I don’t even recognize the process anymore, routines are out the window and the sense of urgency has turned in to a sense of imminent doom. I wish I could say it’ll get better, but HQ has fucked up really bad, at this point they need to just rent warehouses and stop inventory dump on stores.


----------



## Far from newbie (Apr 27, 2022)

Process ?
No, no process.
Modernization was dismantled but nothing took its place.  
we are currently in a free for all with terrible scheduling and no routines.


----------



## NotCynicalYet (Apr 28, 2022)

Sorry to hear it. Our closer has to decide every night which really important stuff doesn't get done, and that's on a smooth night. God forbid something happens in the store, like a couple bad spills or a reportable incident, or TM behavior issues.

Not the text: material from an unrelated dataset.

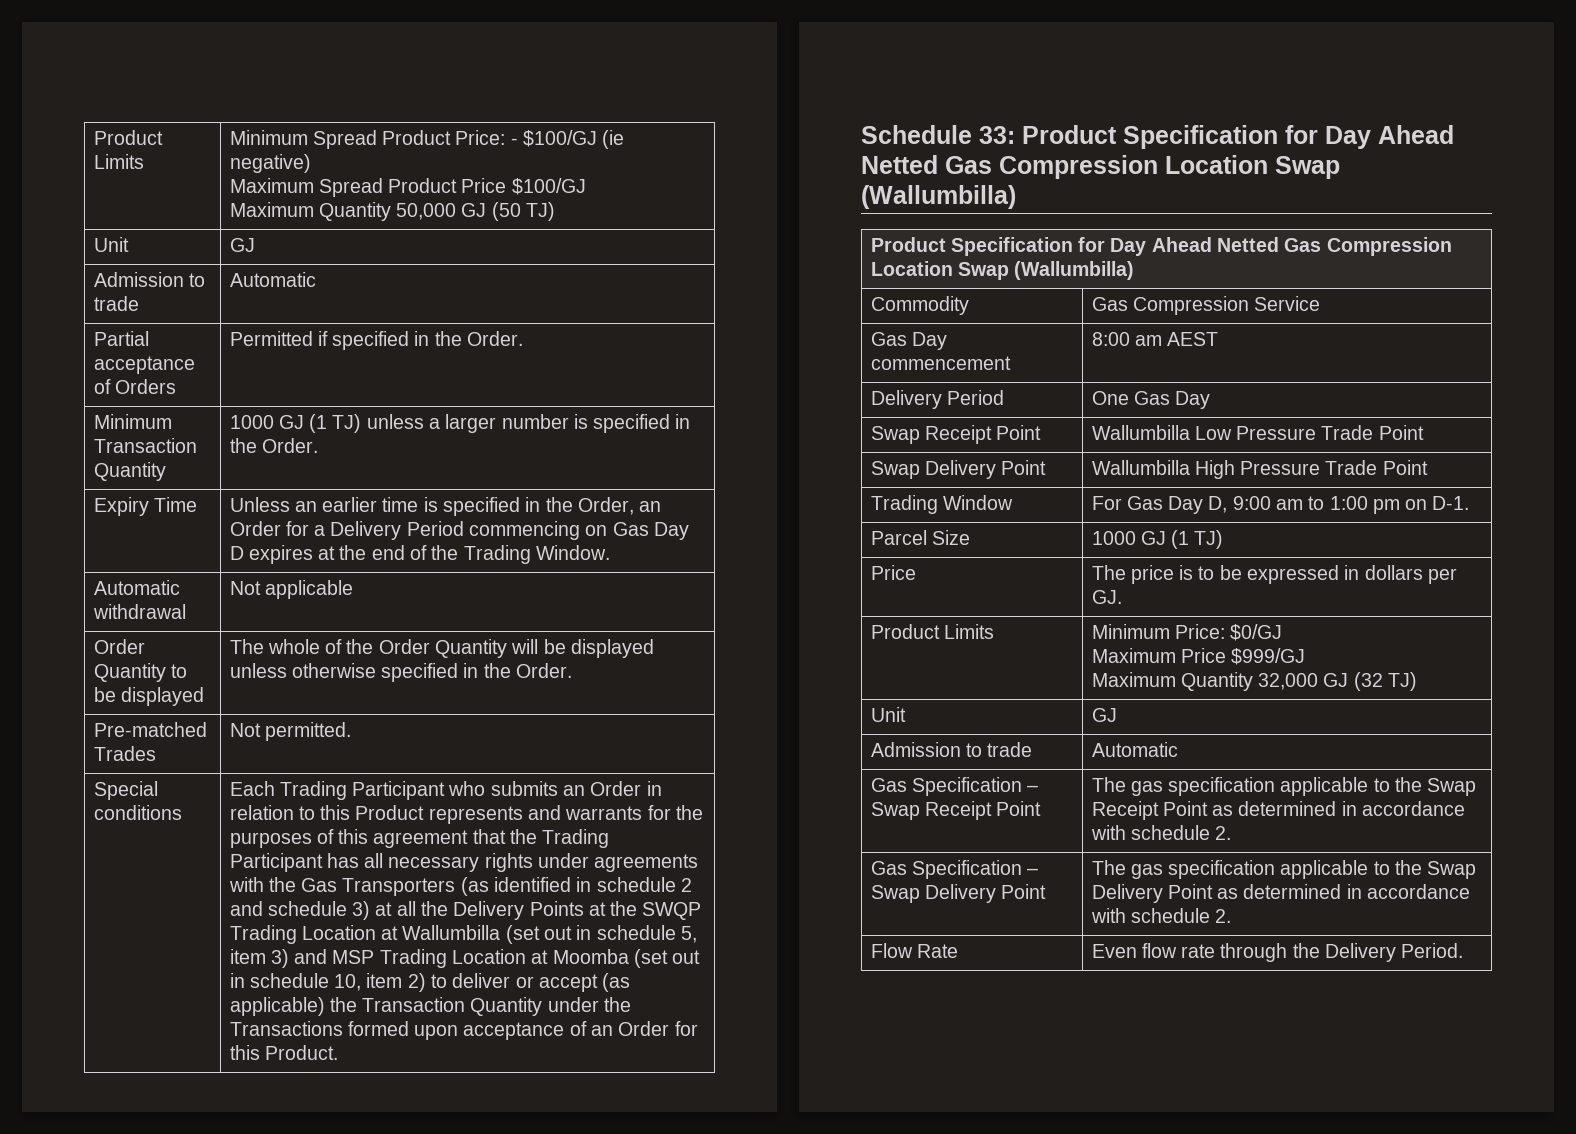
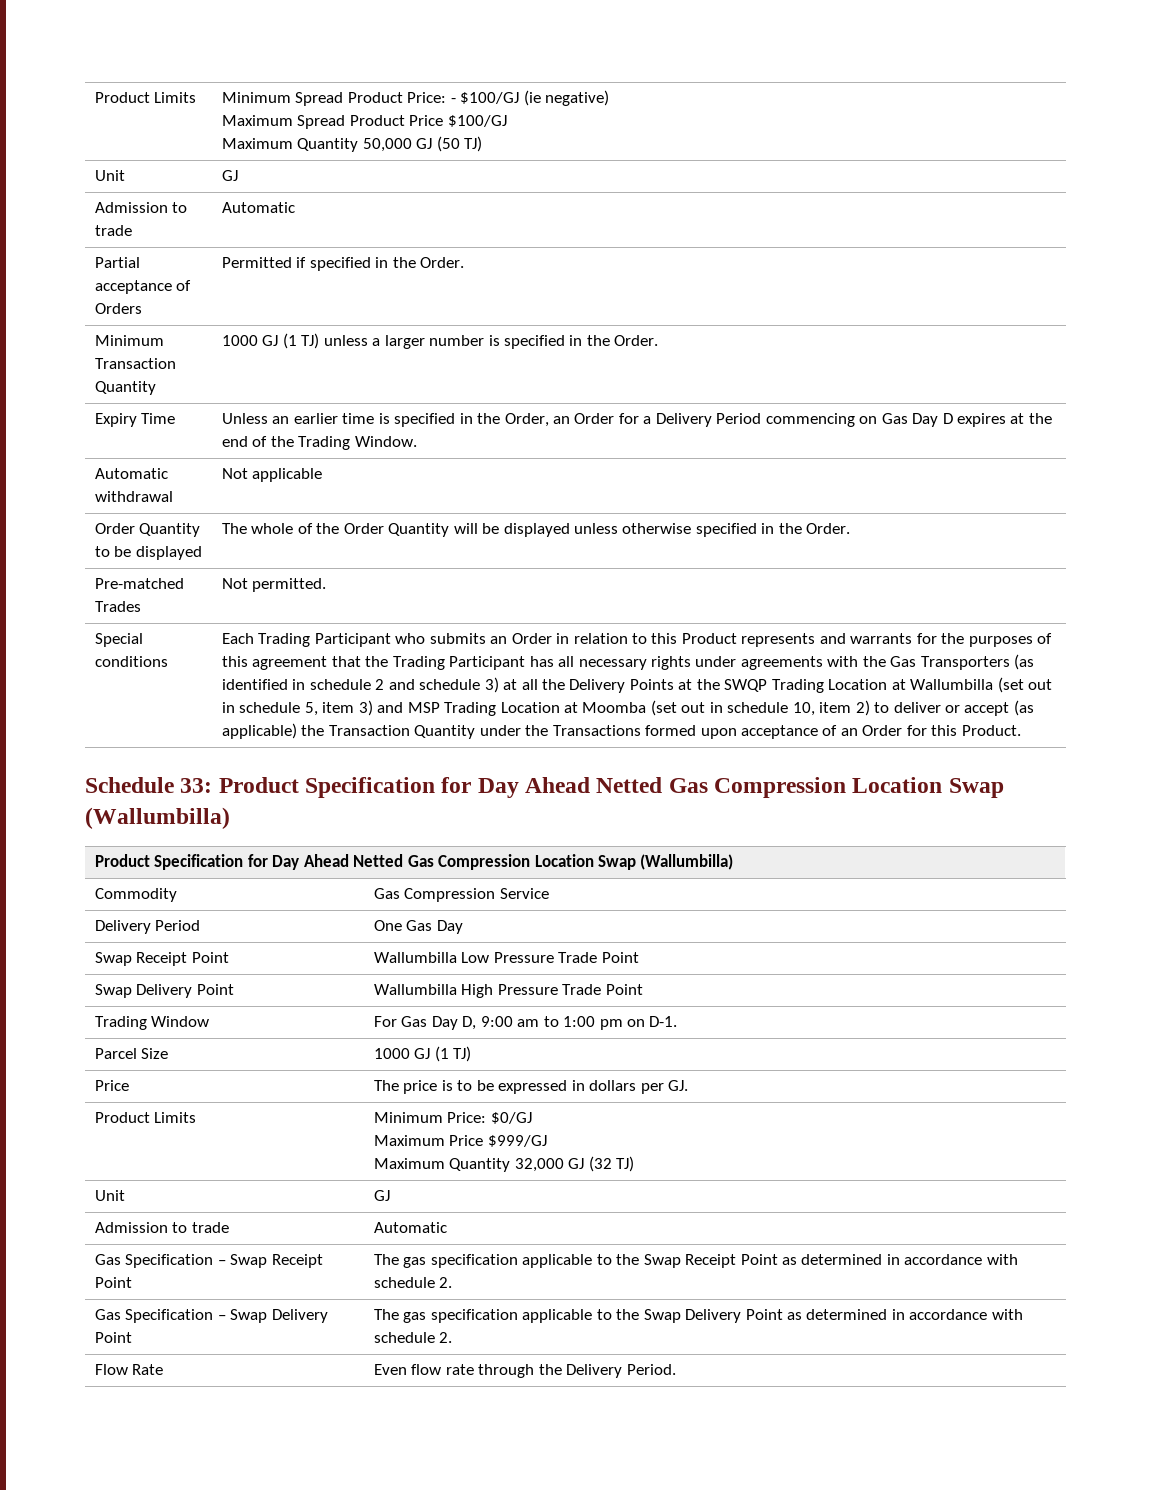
- Gas Day commencement | 8:00 am AEST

Looks like one of the most demoralizing jobs in the store right now.


----------



## Dream Baby (Apr 28, 2022)

Frequently our Closing Lead has to do OPUs, get carts, go back to electronics because a lot of TMs leave an hour before closing.


----------



## Jayunderscore (Apr 29, 2022)

TwoToCloseDaily said:


> So i am the closing lead for a mid-volume store with fullfillment for 3 years now and lately i feel like the expectations lately are a bit much lately.  Obviously covid ramped up fullfillment but i dont think they we are getting the right amount of hours and support to keep up with demand. Also 1:1 goals are insane and again, no hours for my people.
> For the last 6 months or so my day consist of pulling 1:1 batches, keeping OOS at 0, packing sfs, walk the zone, and repeat. Is it just me/my store or is it all of you?


I'm right there with you. We're a Priority Pull store, so we have fewer pulls but have a goal of 75% completion. The morning team doesn't really pull anything outside of what's left overnight so when we come in at 4PM it's sometimes near 700 DPCIs. Oh, they also don't push reshop during the day so we always have the day's worth of reshop to push. So 100s of DPCIs to pull and hopefully push, all of the reshop, all of the zone, and frequently backup in OPU, SFS, or at the lanes. It's an impossible job and it's hard to feel proud or accomplished at even one thing when you constantly feel underwater.


----------



## kimimpossible (Apr 29, 2022)

Closing lead here as well been in role for 3 years. It is definitely starting to feel the expectations are much. We were doing so well then our truck process became broken. Fixing that to get caught up on everything. TBH, I feel like most of the leadership team feels like this.


----------



## happygoth (Apr 29, 2022)

I swear I think I saw our Closing Lead setting a POG in Small Appliances the other night. They also cover Electronics frequently, as well as taking care of 100 other things. I feel for you guys.


----------



## Unleashed Dog (Apr 30, 2022)

When I closed the way I dealt with some of the fulfillment and OFO issues was coming in later and leaving much later after close. Would have a few TM’s do the same. Didn’t solve the issue but it helped get shit done.

id sometimes would do like 5pms to 1ams.

We had two fufillment a leads they could handle the damn 4pms. I usually made sure there was no carryover and OFOs got done


----------



## ION the Prize (Apr 30, 2022)

Jayunderscore said:


> The morning team doesn't really pull anything outside of what's left overnight so when we come in at 4PM it's sometimes near 700 DPCIs. Oh, they also don't push reshop during the day ...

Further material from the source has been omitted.